History of E85 Use and Regulatory Support
The EPAct of 1992 requires a certain percentage of federal, state, and alternative fuel provider (e.g., utility) fleet light-duty vehicle acquisitions in defined metropolitan statistical areas to be alternative fuel vehicles (AFVs). Historically, many fleets have acquired FFVs to meet this requirement. In the early 2000s, the United States required the use of ethanol in transportation fuels through the Renewable Fuel Standard (RFS), as established by the EPAct of 2005 and extended by the Energy Independence and Security Act of 2007. The RFS set minimum requirements for the use of renewable fuels, including ethanol, and created steadily rising usetargets to reach 36 billion gallons of renewable fuel by 2022 (EPA 2021). EPAct 2005 also requires federal fleets to use alternative fuel in fleet dual-fuel vehicles (e.g., FFVs) if the fuel is available within 3 miles of the vehicle’s refueling or garaged locations and does not cost more than gasoline on a per-gallon basis (AFDC 2022a; FEMP 2008, 2021).
Due to RFS and EPAct, ethanol as a transportation fuel grew rapidly in the 2000s.
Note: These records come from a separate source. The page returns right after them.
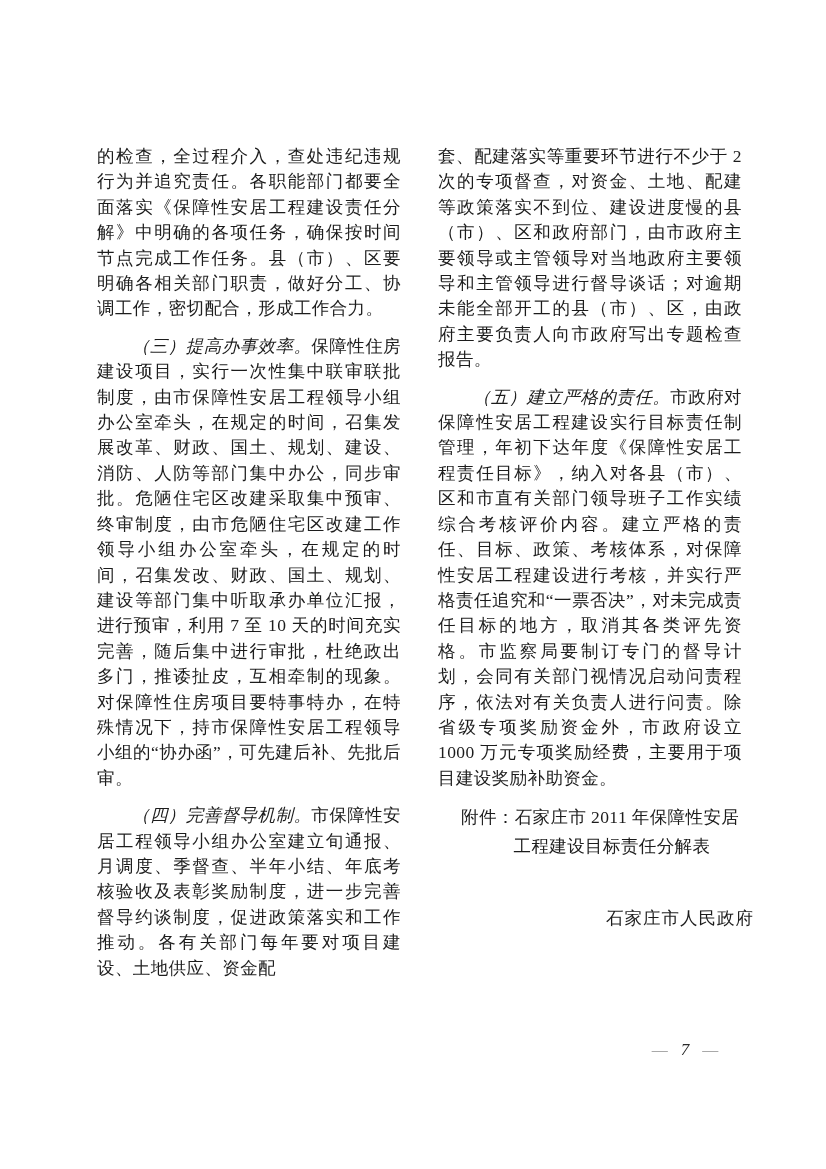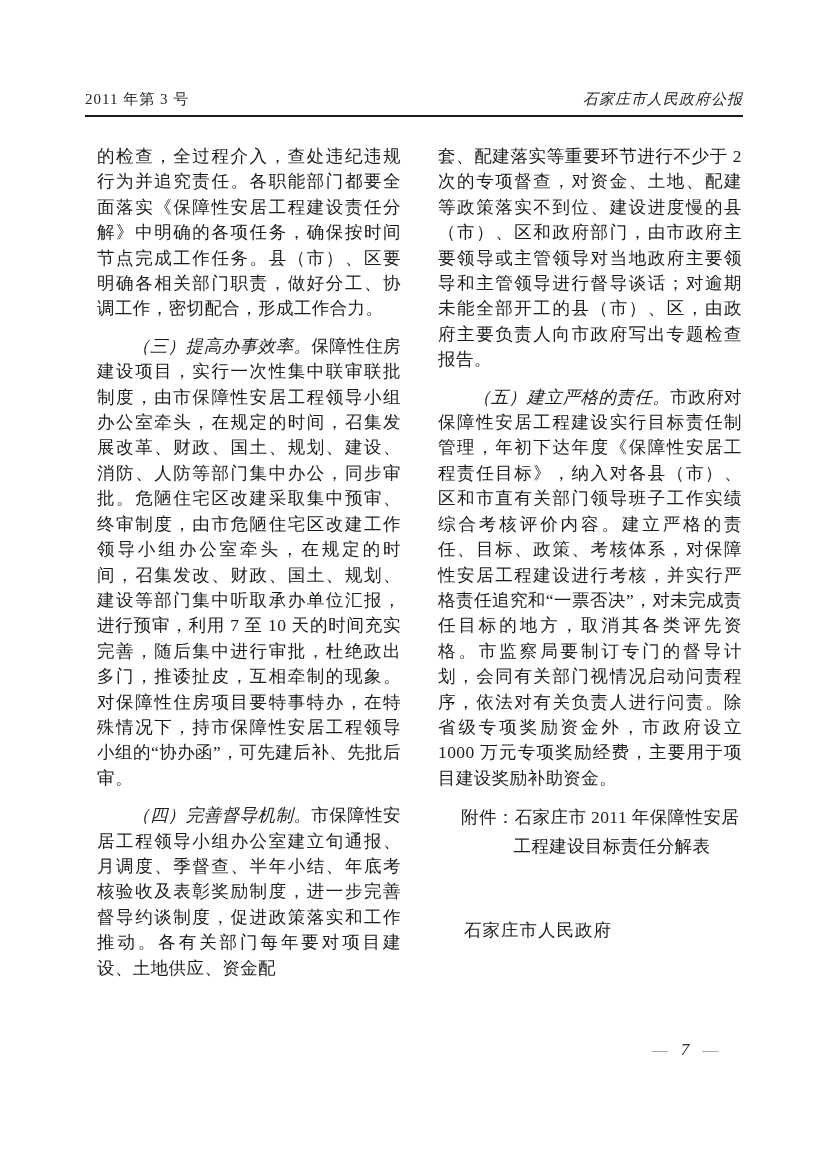"2011 年第 3 号" div.header { html: <div> <span>2011 年第 3 号</span> <span>石家庄市人民政府公报</span> </div> -> none }
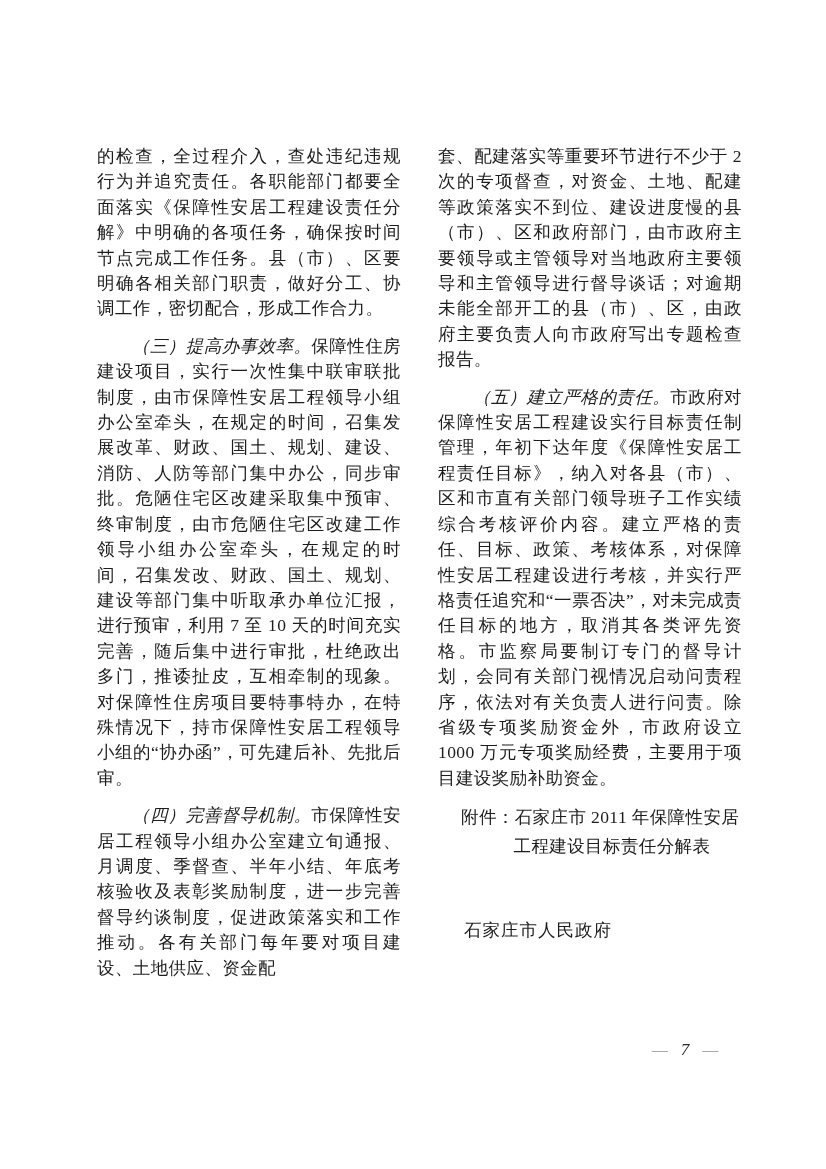"石家庄市人民政府" .signature { margin-top: 54px -> 42px; text-align: left -> right }
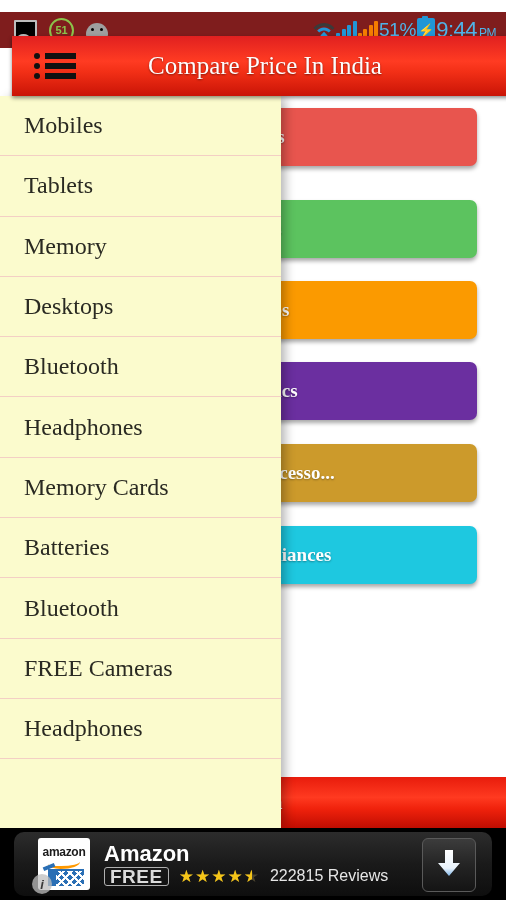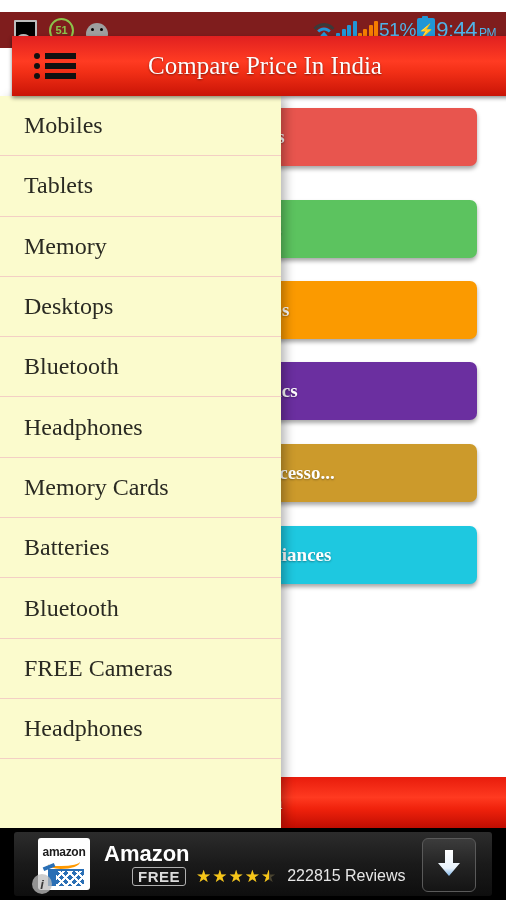"amazon" #ad-inner { border-radius: 3px -> 10px }
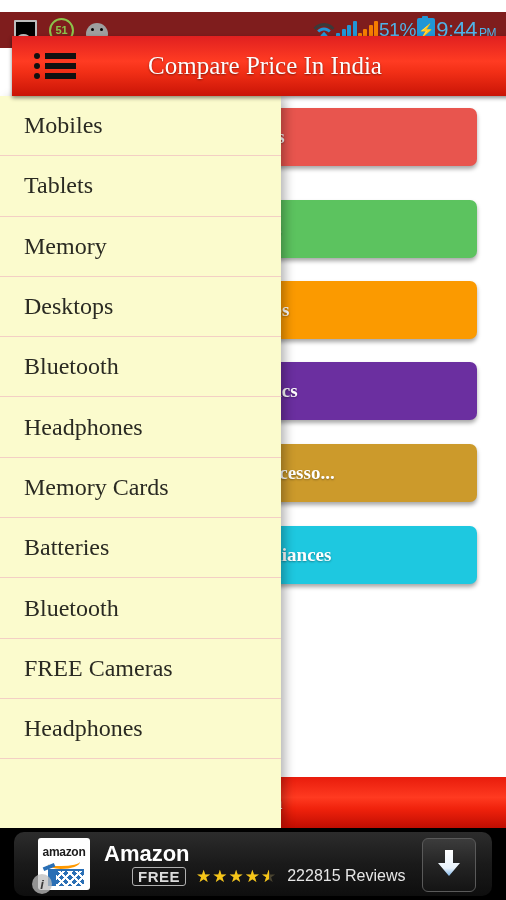"FREE" #ad-price { font-size: 15px -> 19px; margin-left: 28px -> none }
Growth in ethanol use leveled off but continued to increase at a slower rate after 2010 due to the expiration of a federal tax credit for ethanol blenders (EIA 2021). Despite the slowing rate of growth, most gasoline in the United States is still blended with 10% ethanol fuel by volume (EIA 2021). The only decrease in ethanol use in recent history was in 2020 due to the COVID-19 pandemic causing supply chain issues and dramatically reducing vehicle travel and fuel consumption.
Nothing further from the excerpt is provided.